Authority & Tradition : Lawful

This first one is kind of a gimme. Clearly, if a character values authority and tradition highly, then they are going to lean toward a Lawful alignment of some kind. Of course, this could easily be Lawful Good, Lawful Neutral, or Lawful Evil, depending on the traditions in question and how they are interpreted.

Care & Compassion : Good

This one also seems straightforward. If a character values care and compassion for others, it is hard to argue that they would be other than Good in alignment. If they were only concerned for people in their own in-group, then that would coincide with Loyalty. If they were only interested in caring for those who deserved it, that would lean more toward Fairness & Justice.

We can also immediately see how these alignments could be combined. Just from the first two, if someone interprets the Authority & Tradition of their culture in a way that prioritizes Care & Compassion, we could easily call that Lawful Good. Part of my point here is, isn’t it more interesting to take an in-depth look at what these alignments mean, beyond just “Lawful” or “Good”? I think that using more robust moral language is a way to deepen alignment and make it a more interesting rule, or even just a more interesting roleplaying guide. But I’ve said plenty about that before, and I digress.

Fairness & Justice : Lawful or Neutral

I can see Fairness & Justice being interpreted either in terms of legality or impartiality. If someone sees Fairness & Justice as applying the law to everyone equally, I think that this would indicate what we usually mean by Lawful. If, on the other hand, they see this as someone being impartial, that is, judging situations and people on even terms without preference for one group or another, then that would in my mind tend more toward the Neutrality. Is justice judging everything dispassionately on its merits? Or is justice judging everything according to the same laws or standards? The difference isn’t a huge one, but I think it’s noteworthy, in terms of the stance being ‘I am applying these rules to everything’ compared to ‘I consider everything on its own merits.’ I think that both could be interpretations of Fairness & Justice.

Liberty : Chaotic

Liberty was added by others to Haidt’s moral system, and I think it makes a lot of sense as the ‘sixth.’ And connecting Liberty to Chaotic alignments fits with my experience of people who play Chaotic alignments in game – what they seem to want more than anything else is no one telling them what to do. They want to function without an external standard to which they need to adhere. (That’s the best of it, anyway. Certainly there are players who play any given alignment to be jerks, but just don’t game with them)
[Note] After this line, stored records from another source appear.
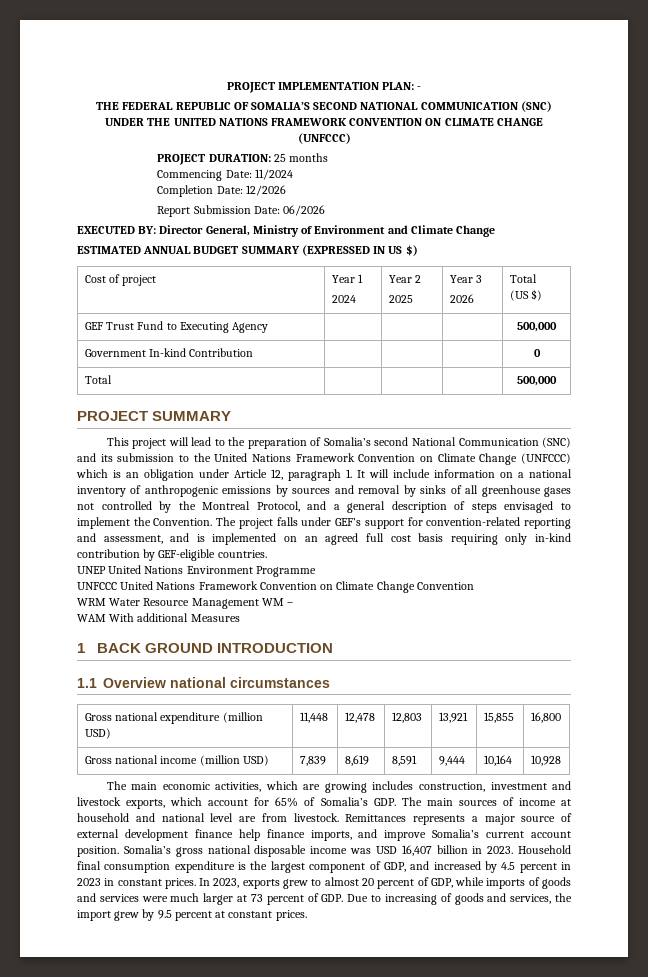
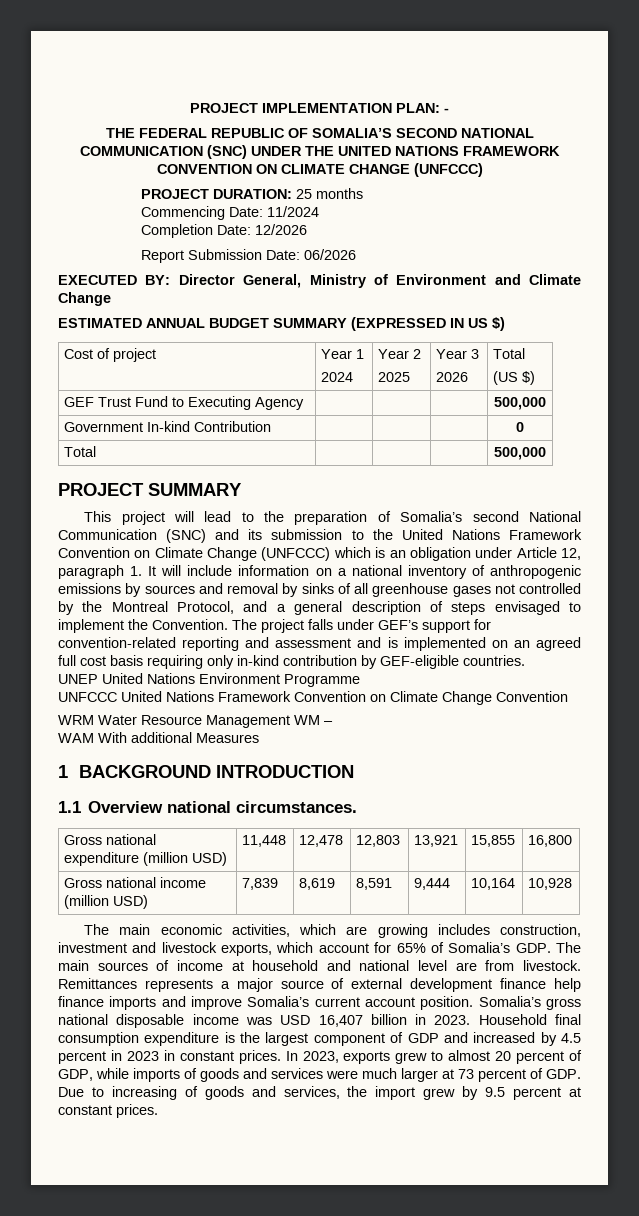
- The project falls under GEF’s support for convention-related reporting and assessment, and is implemented on an agreed full cost basis requiring only in-kind contribution by GEF-eligible countries.
+ The project falls under GEF’s support for convention-related reporting and assessment and is implemented on an agreed full cost basis requiring only in-kind contribution by GEF-eligible countries.
- 1 BACK GROUND INTRODUCTION
+ 1 BACKGROUND INTRODUCTION
- 1.1 Overview national circumstances
+ 1.1 Overview national circumstances.
- Remittances represents a major source of external development finance help finance imports, and improve Somalia’s current account position.
+ Remittances represents a major source of external development finance help finance imports and improve Somalia’s current account position.
- Household final consumption expenditure is the largest component of GDP, and increased by 4.5 percent in 2023 in constant prices.
+ Household final consumption expenditure is the largest component of GDP and increased by 4.5 percent in 2023 in constant prices.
Normally Chaotic isn’t so much a desire for chaos for its own sake, but rather a desire for freedom, which fits the moral value of Liberty perfectly I think. We can also see how some of these moral values overlap and others do not, or at least not as well. It is harder to imagine someone valuing both Liberty and Authority & Tradition, for example, though not impossible. I suppose that character would end up being a complicated version of Neutral – but I can think if people I’ve met who seem to value both. The classic rural family that has traditional values but also wants to be left to their own devices comes to mind – values/small government voters in the US. For me it is easier to imagine where Liberty and Care & Compassion overlap – I want to care for people, but in my own way and on my own terms. Chaotic Good.

Loyalty : Lawful

Here I think of Valerie in the Pathfinder: Kingmaker computer game (which I’m currently playing and is a great game). Her alignment is Lawful Neutral, and I think they did a great job with her character. Her comments on your choices are always in terms of loyalty and duty – not cruel, but not particularly compassionate either. After you become the baron of the Stolen Lands, she is continually reminding you of your duty as a ruler and your duty to your people over everything else. But even when she disagrees with your decisions, her loyalty remains.
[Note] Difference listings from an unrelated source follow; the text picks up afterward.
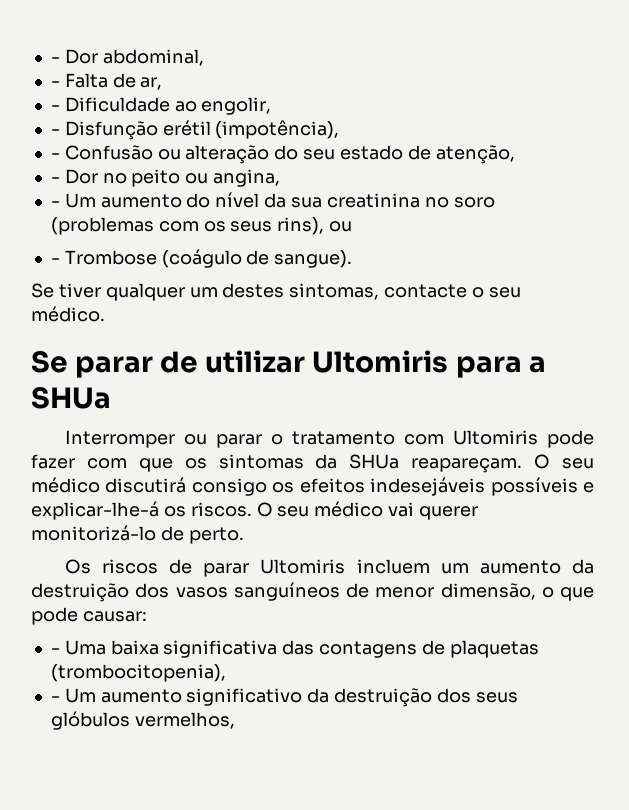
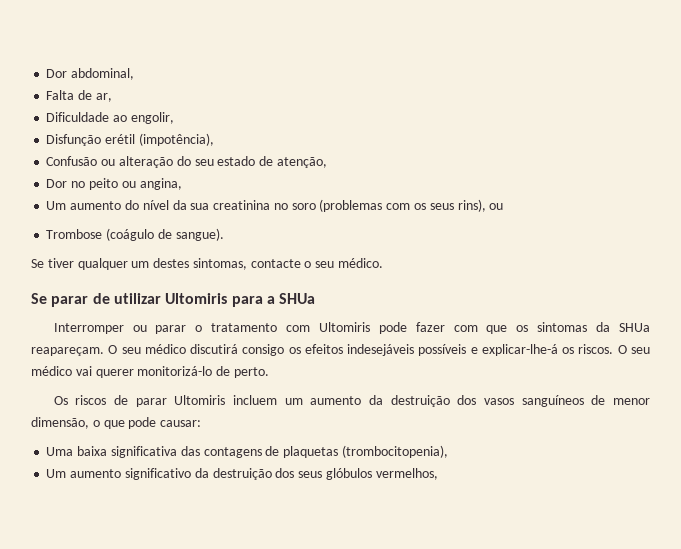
- - Dor abdominal,
+ Dor abdominal,
- - Falta de ar,
+ Falta de ar,
- - Dificuldade ao engolir,
+ Dificuldade ao engolir,
- - Disfunção erétil (impotência),
+ Disfunção erétil (impotência),
- - Confusão ou alteração do seu estado de atenção,
+ Confusão ou alteração do seu estado de atenção,
- - Dor no peito ou angina,
+ Dor no peito ou angina,
- - Um aumento do nível da sua creatinina no soro (problemas com os seus rins), ou
+ Um aumento do nível da sua creatinina no soro (problemas com os seus rins), ou
- - Trombose (coágulo de sangue).
+ Trombose (coágulo de sangue).
- - Uma baixa significativa das contagens de plaquetas (trombocitopenia),
+ Uma baixa significativa das contagens de plaquetas (trombocitopenia),
- - Um aumento significativo da destruição dos seus glóbulos vermelhos,
+ Um aumento significativo da destruição dos seus glóbulos vermelhos,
When I think of the moral value of Loyalty, I think of the “My country love it or leave it” types in the United States. Patriotism is to a large degree composed of Loyalty. It is a sense that “these are my people”, almost a pack mentality in a way. This is also one of the moral values that I can easily see sliding into Evil, depending on to whom you are loyal, and how you live that loyalty out. Where Care & Compassion as a primary value could just make you vulnerable and idealistic, I could easily see where Loyalty as a primary value could be turned to evil ends.

Purity : Good, or Neutral, or Evil

Purity is interesting – there is a whole sub-category of disgust psychology that I find fascinating. As always, I recommend for Christians the book Unclean by Richard Beck. Really for anyone, but for Christians in particular, as that is his approach.
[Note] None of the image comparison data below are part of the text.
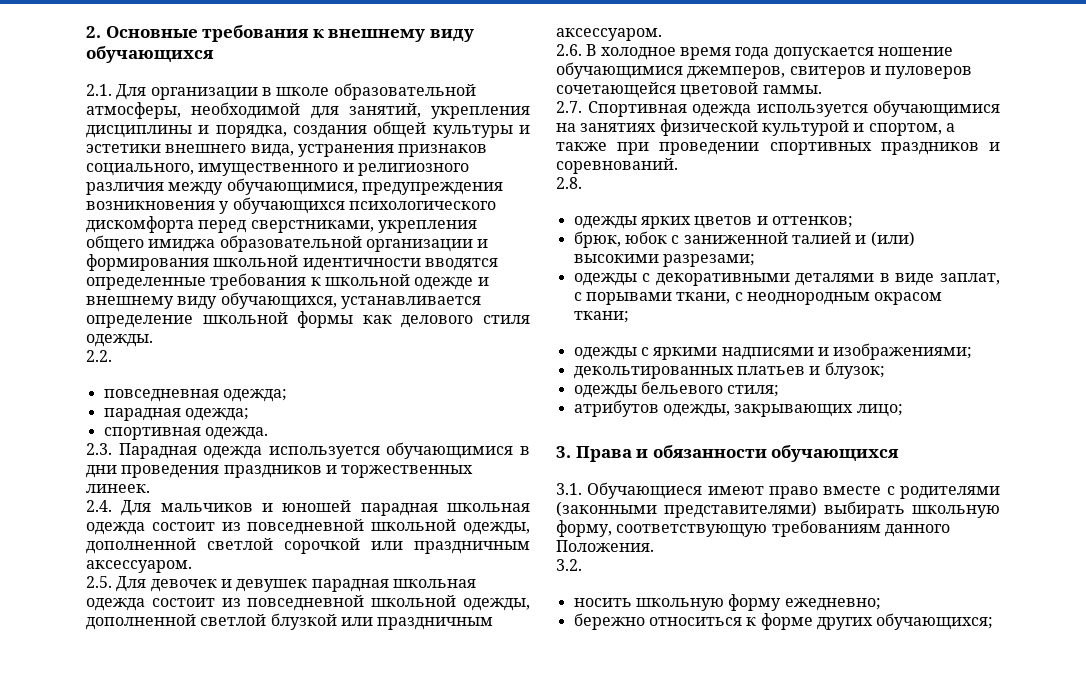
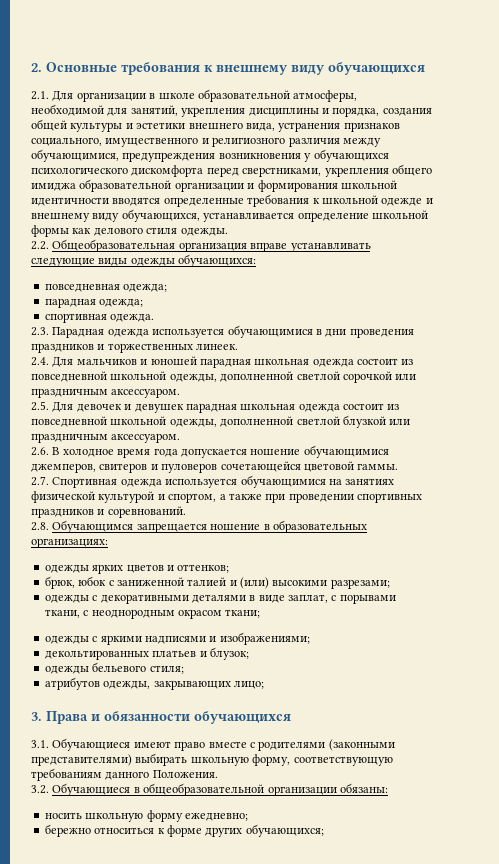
- 2.2.
+ 2.2. Общеобразовательная организация вправе устанавливать следующие виды одежды обучающихся:
- 2.8.
+ 2.8. Обучающимся запрещается ношение в образовательных организациях:
- 3.2.
+ 3.2. Обучающиеся в общеобразовательной организации обязаны:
Disgust is powerful – it comes to mind that pretty much every genocide that has ever occurred has largely been motivated by Purity-style rhetoric and thinking. Even the name we use, “ethnic cleansing” (a term I dislike), has echoes of Purity and cleanliness to it. Think of films like The Purge for another example of how Purity can be bent toward evil quite readily. “Purity culture” is an example of the damaging influence this value can have in Evangelical Christianity, in the United States at least.

Though valuing purity might also motivate a Jain practitioner to adhere to nonviolence and veganism, for example, or a Shinto priest to diligently serve their community, in the real world. It depends on how one defines what, or whom, is unclean. And, basically, if you are defining any person as unclean, you’re flirting with evil right there in my view. That’s why I say that Purity as a value could map to Good (vegan pacifists), Neutral (cleansing ancestral shrines) or Evil (genocide) quite readily.

Alright, this is a first-thought type of post. What do you think? What did I miss? Would you, like me, prefer to use the Big Six in place of the classic D&D alignments?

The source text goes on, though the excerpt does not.